Hold Special Session; Create Mechanism to Collect Evidence of Abuses

A building damaged during fighting between the forces of two rival Sudanese generals in Khartoum, April 23, 2023. © 2023 AFP via Getty Images

Since fighting broke out in Khartoum on April 15 between the Sudan Armed Forces (SAF) and the Rapid Support Forces (RSF), both military forces have deployed throughout populated areas. Much of the street fighting has involved the use of explosive weapons that have harmed civilians and damaged civilian structures.

The fighting has killed over 400 people and injured 4,000, but doctors tell us that is likely an underestimate, as many civilians cannot reach hospitals. Millions have no water or power due to strikes on key infrastructure. The population is facing an escalating humanitarian crisis, but also a deeply rooted human rights catastrophe.

Notwithstanding efforts by the African Union, the regional Intergovernmental Authority on Development, and the United Nations Security Council, it is critical that the UN Human Rights Council – the UN’s top rights body – ends its inaction and takes measures to hold those responsible for abuses to account.

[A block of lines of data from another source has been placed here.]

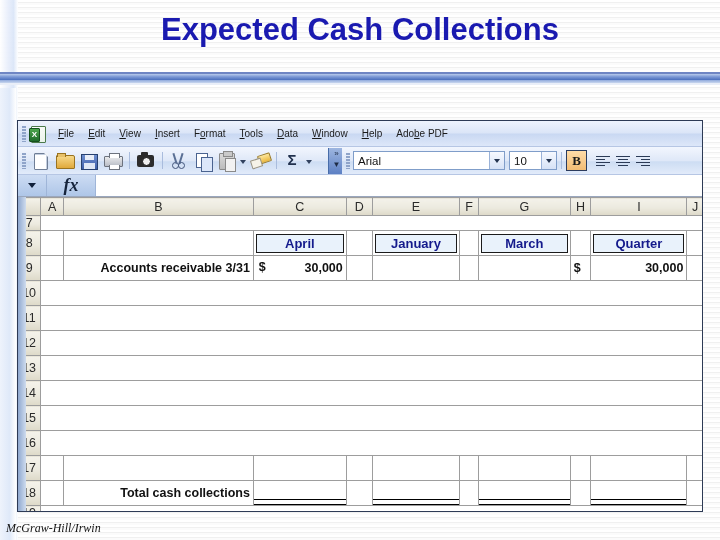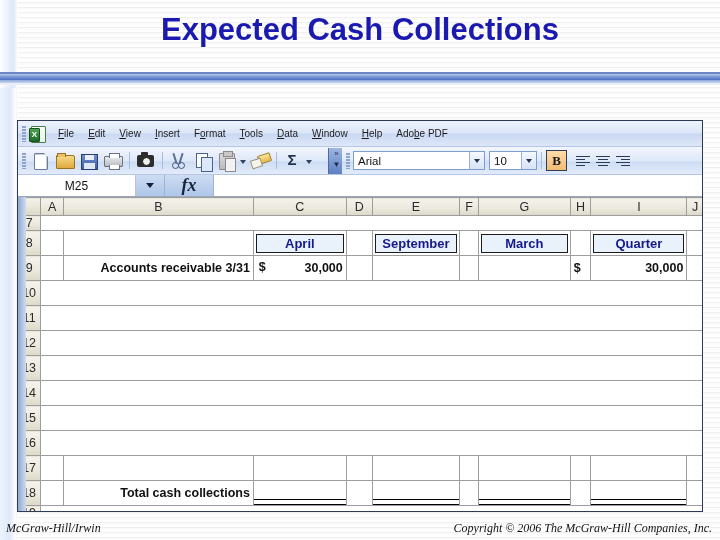"Arial" div.combo { width: 132px -> 152px }
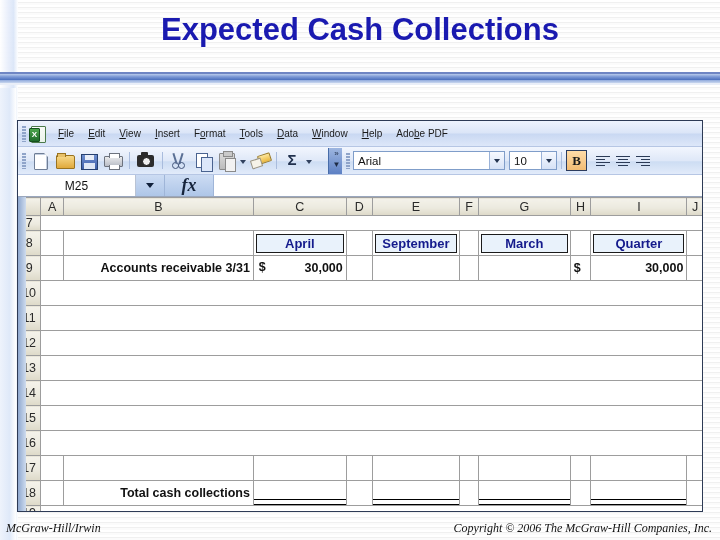"M25" div.namebox { html: <div> <span>M25</span> </div> -> none }
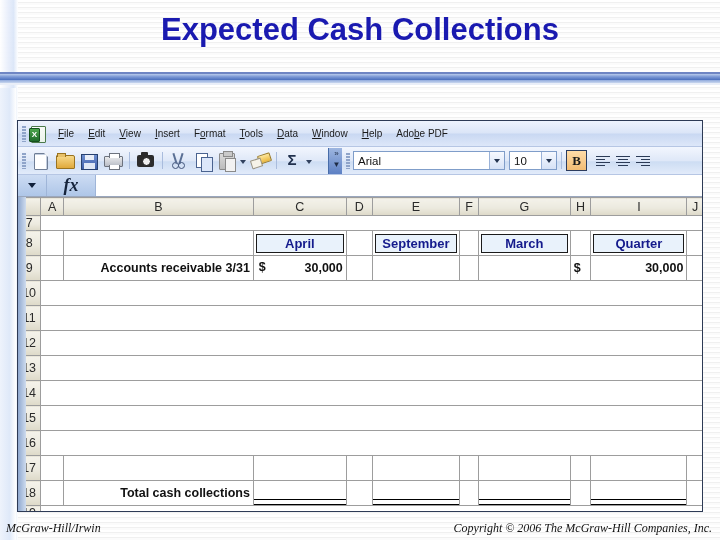"September" div.hdrcell { text: September -> January }
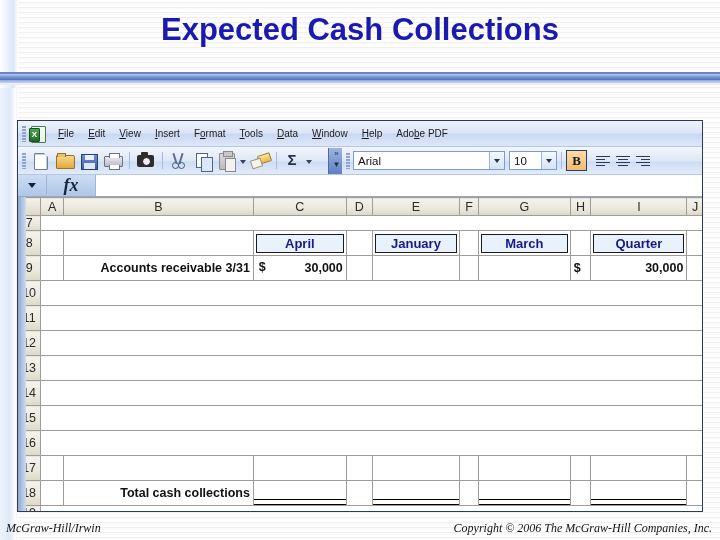"Copyright © 2006 The McGraw-Hill" div { html: <div>Copyright © 2006 The McGraw-Hill Companies, Inc.</div> -> none }
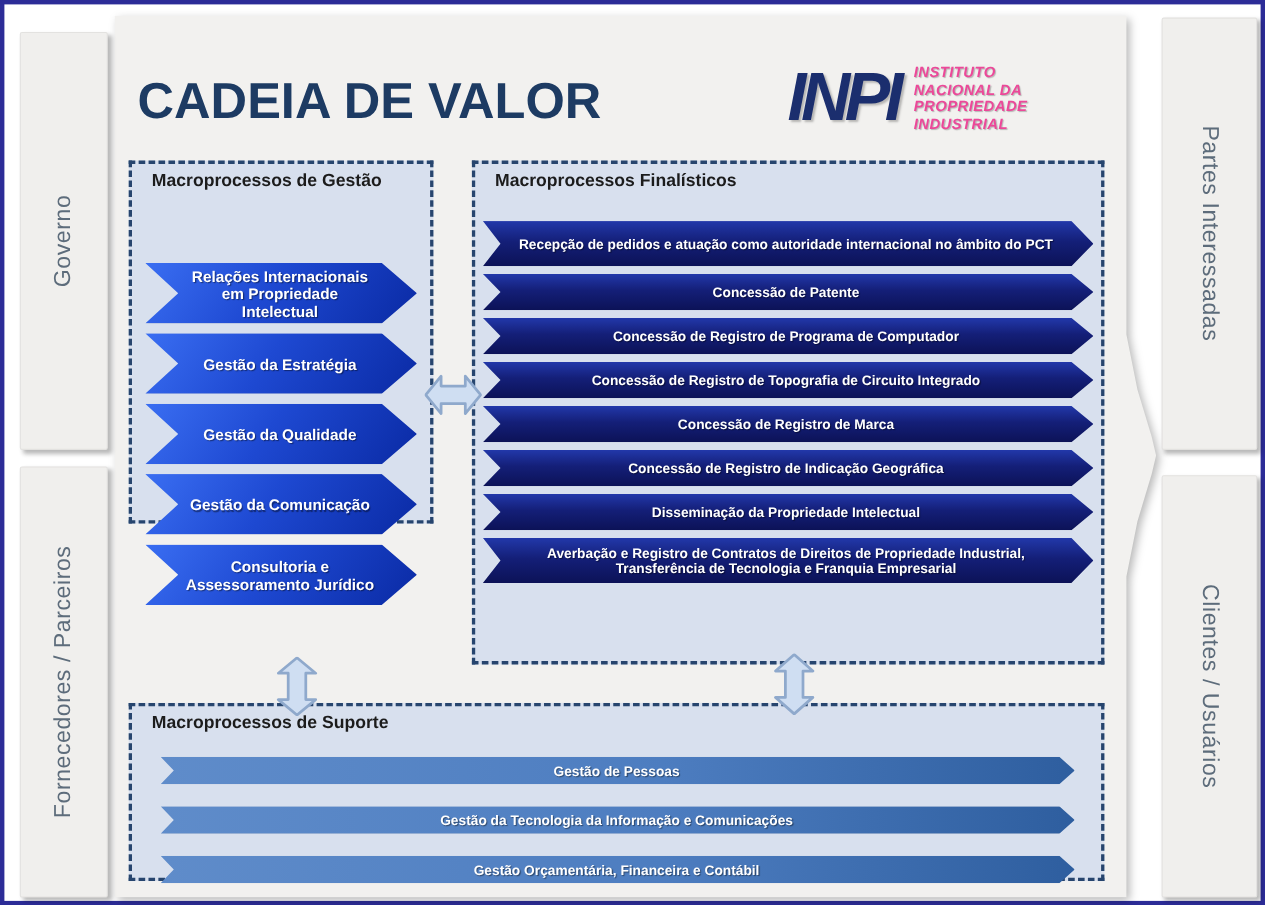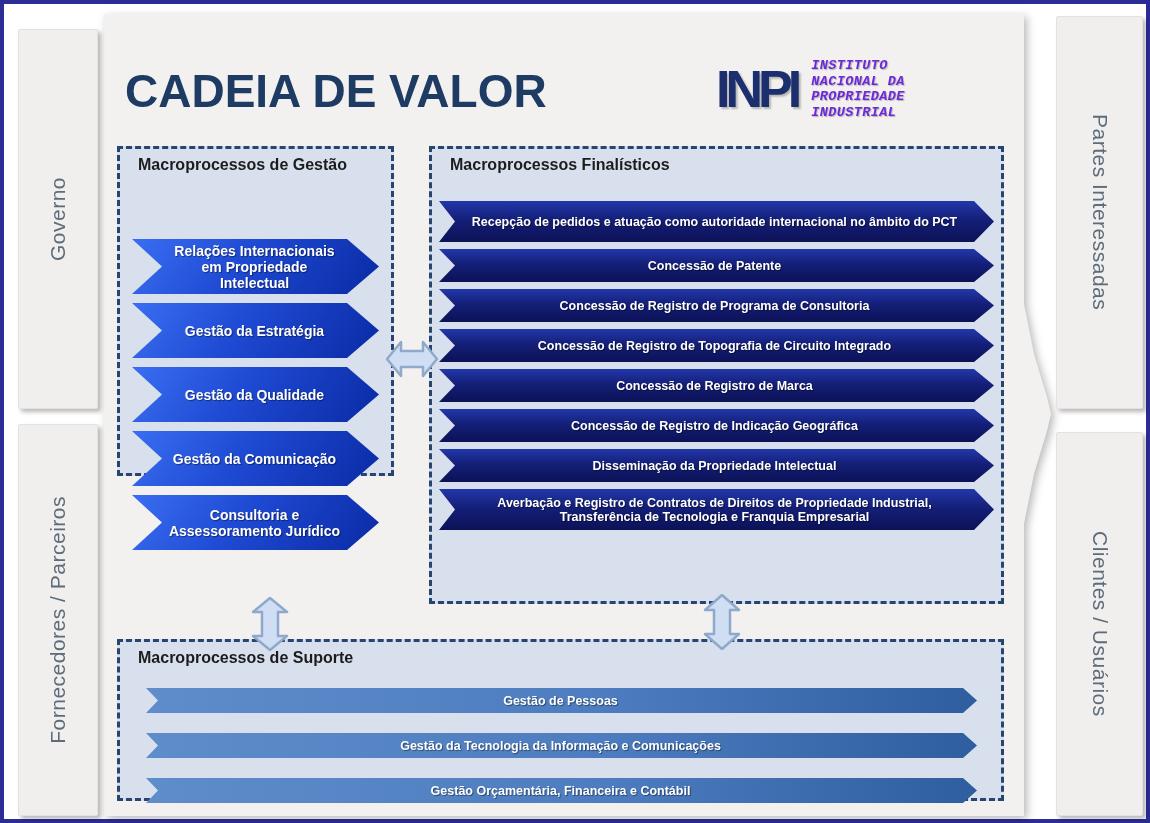"INPI" #logo-acronym { font-size: 52px -> 62px; font-style: none -> italic }
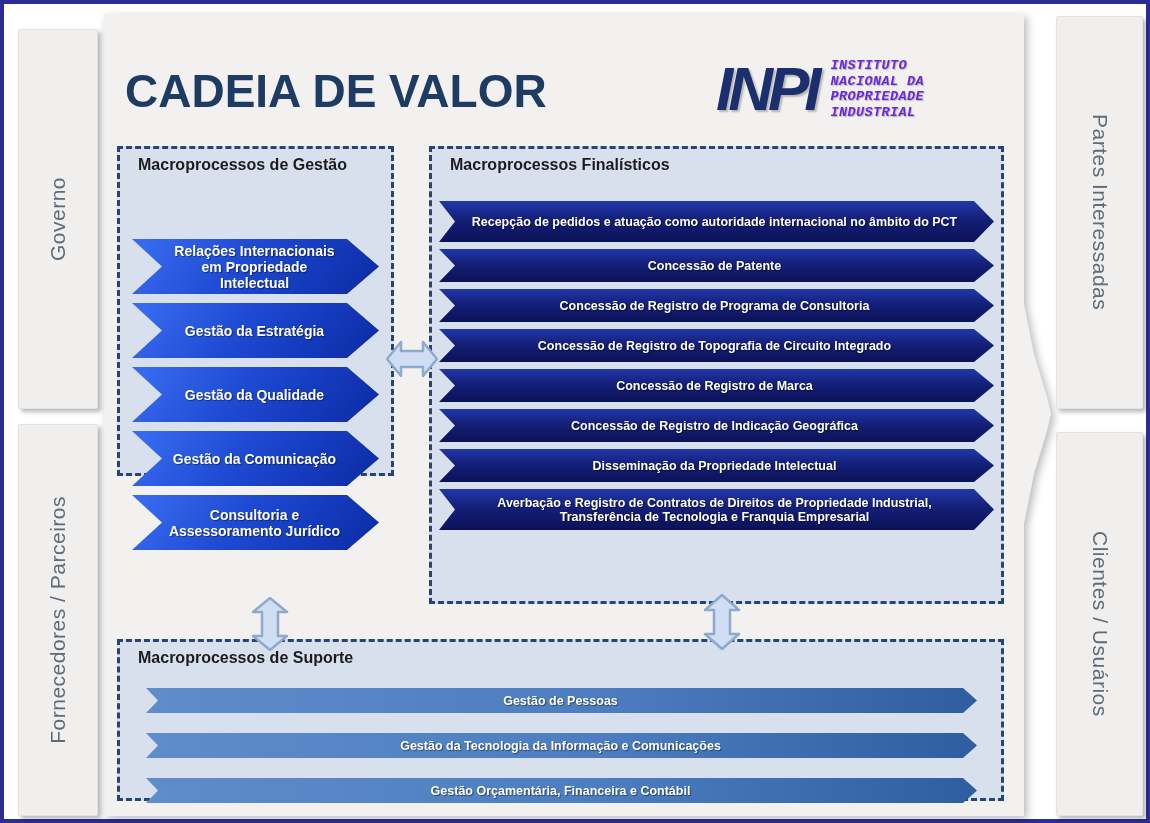"INSTITUTO" #logo-name span { color: #6d28d9 -> #ec4899; font-family: Liberation Mono, monospace -> none }
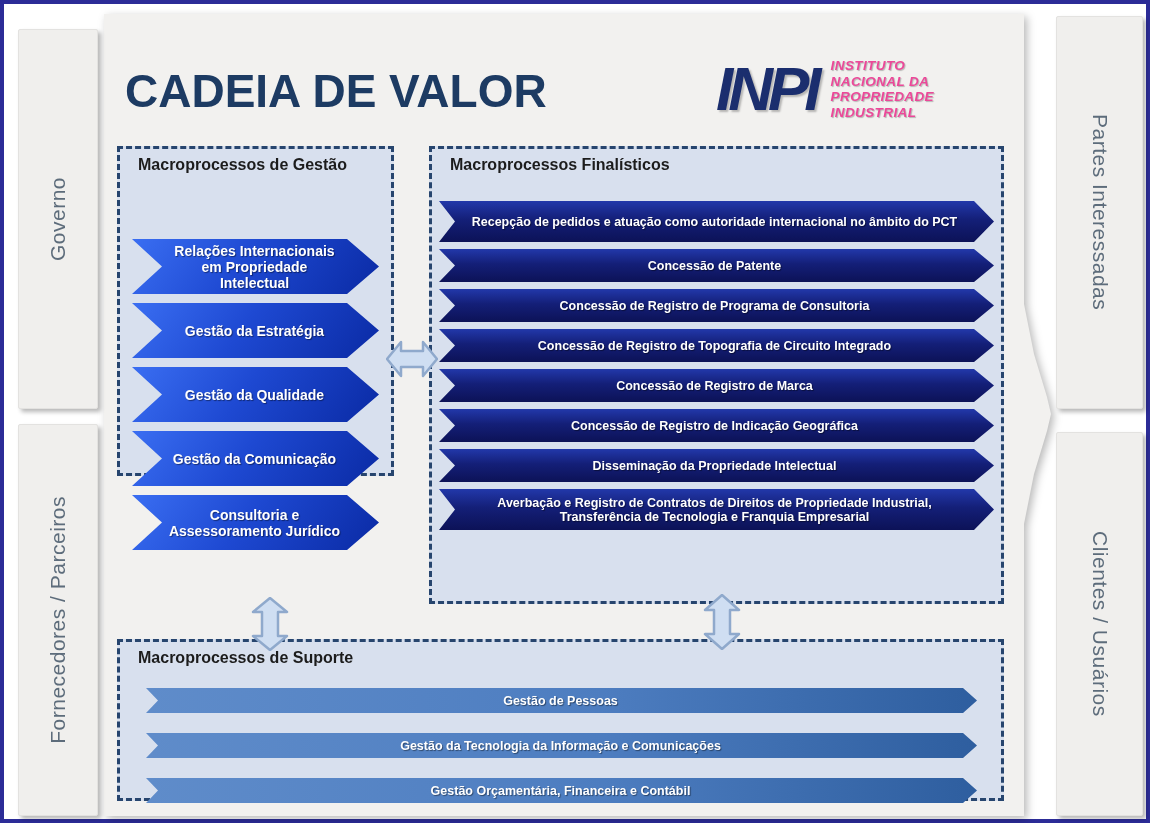"Concessão de Registro de Programa" div.parrow { text: Consultoria -> Computador }
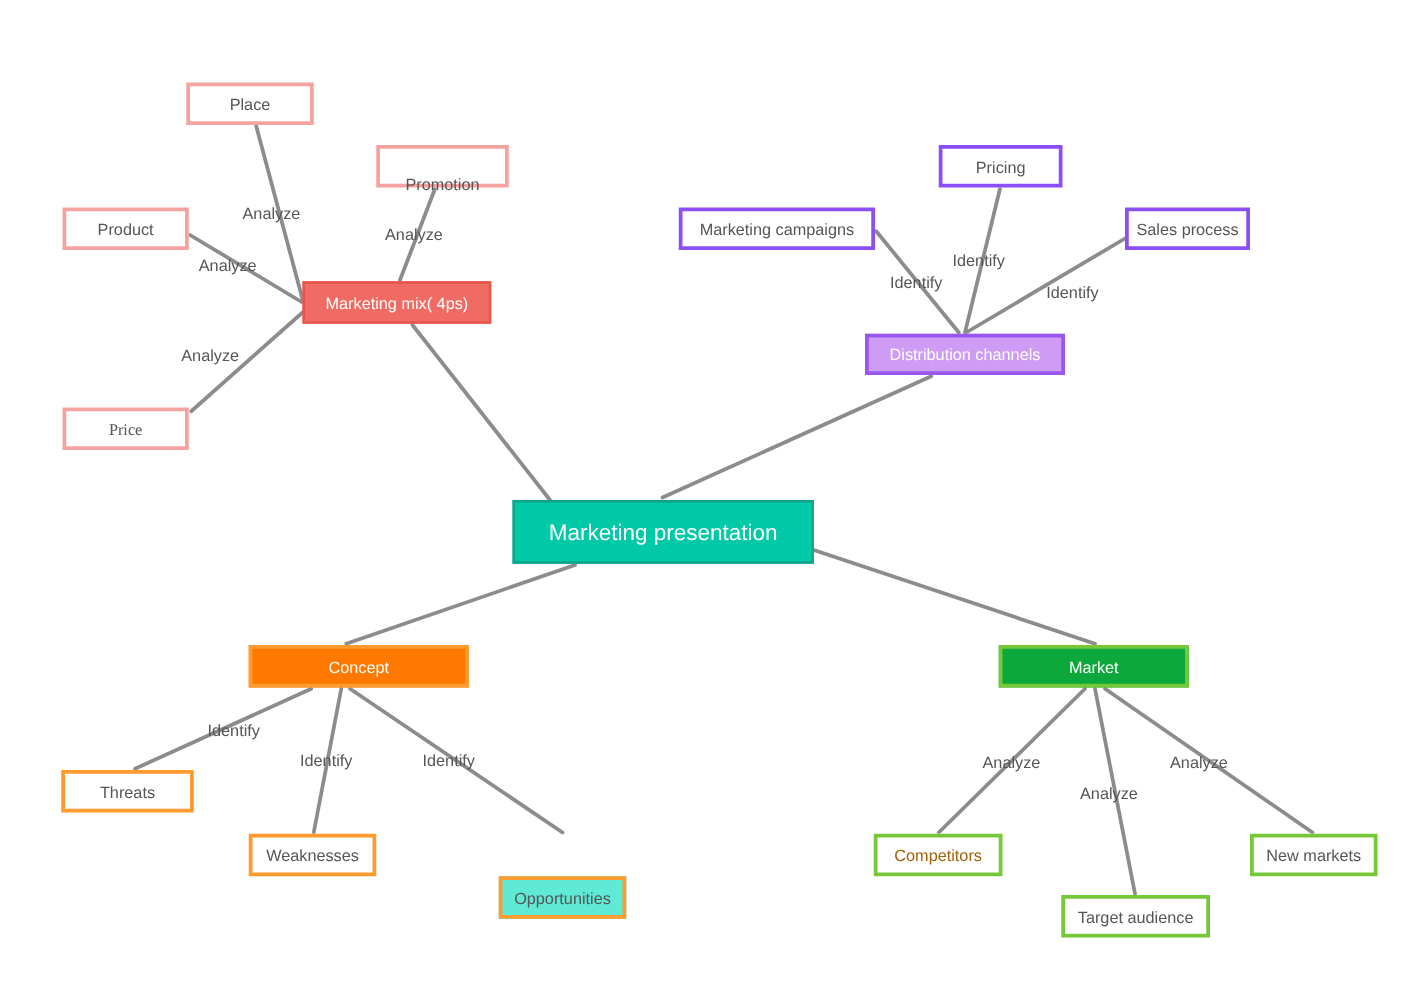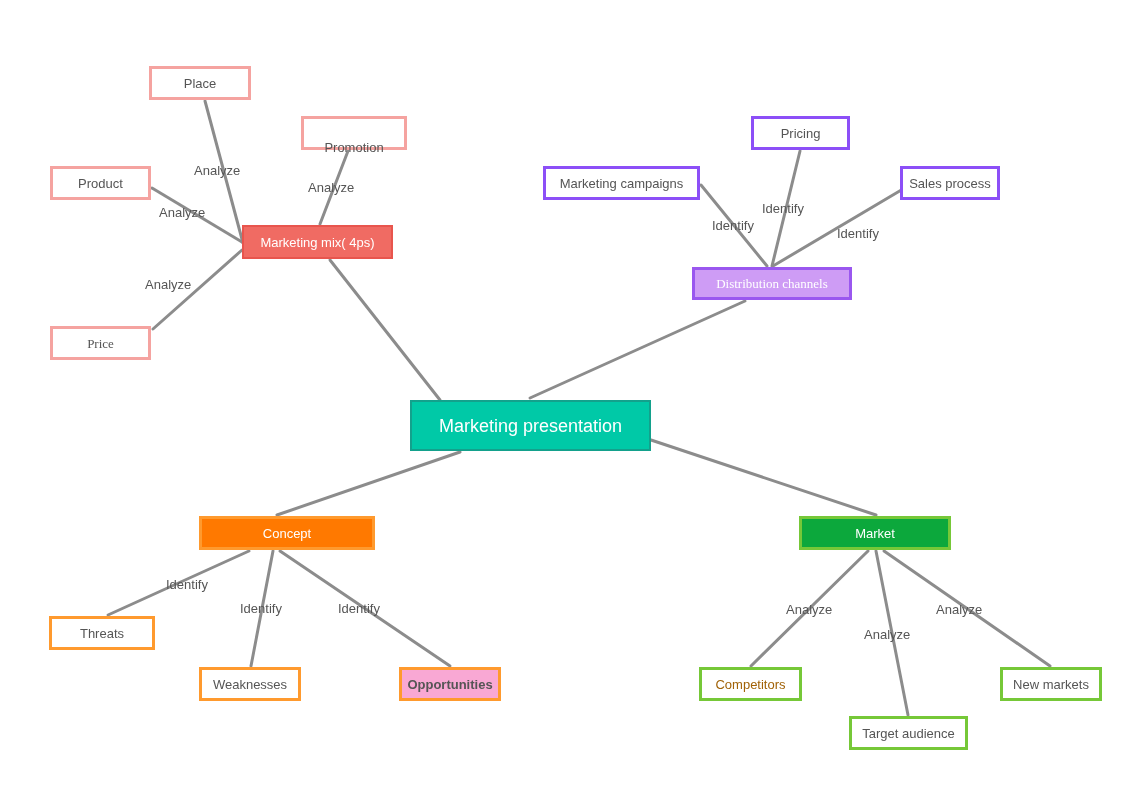"Distribution channels" span.node-label { font-family: Liberation Serif, serif -> none }
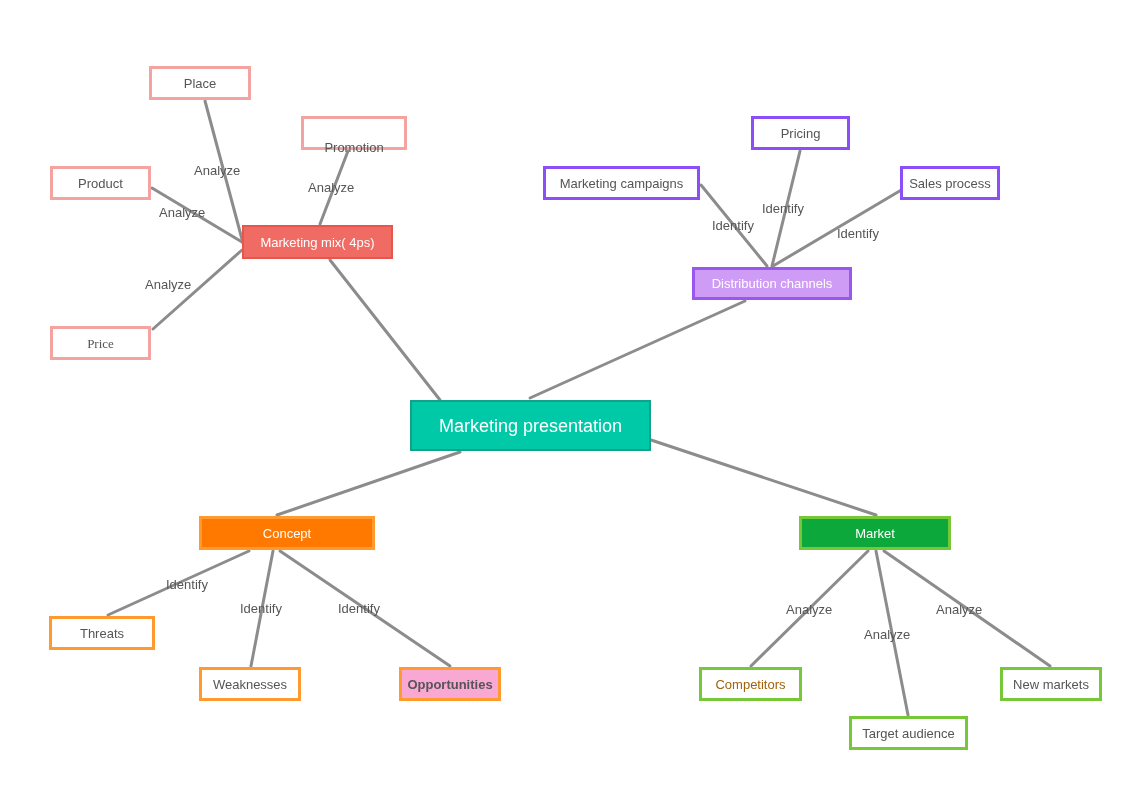"Opportunities" div.node { background: #f9a8d4 -> #5eead4; font-weight: bold -> none; top: 667px -> 701px }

The global failure to address decades of security force abuses in Sudan underpins the current crisis. The SAF and the RSF have a history of serious violations of international humanitarian and human rights law, whether in the context of counterinsurgency operations in Darfur, indiscriminate aerial bombings in Southern Kordofan and Blue Nile, or crackdowns against protesters in Khartoum and elsewhere.

Sudan’s lack of cooperation with the International Criminal Court’s investigation in Darfur has been a longstanding problem, and meaningful domestic accountability does not exist.

After Omar al-Bashir was removed from power in 2019, Sudan’s authorities and partners overlooked countless calls from Sudanese protesters and activists for justice and reforms. Darfur’s most affected communities were ignored. The Security Council replaced its peacekeeping force with a political mission, UNITAMS, to support Sudan’s political transition, but with no mandate to provide civilian protection.

The past two weeks have shown the need for international scrutiny to be strengthened. The existing UN bodies – UNITAMS, the UN human rights office, and the Human Rights Council-designated expert appointed following the 2021 miliary coup – do not have sufficient resources to report on the growing crisis. The Human Rights Council should urgently call for an emergency session and create a mechanism to collect and preserve evidence of grave violations, identify likely perpetrators, and make recommendations for accountability.

UN member countries should stand up for the Sudanese people and support the emergency session, sending a clear message that the international community will tolerate abuses no longer.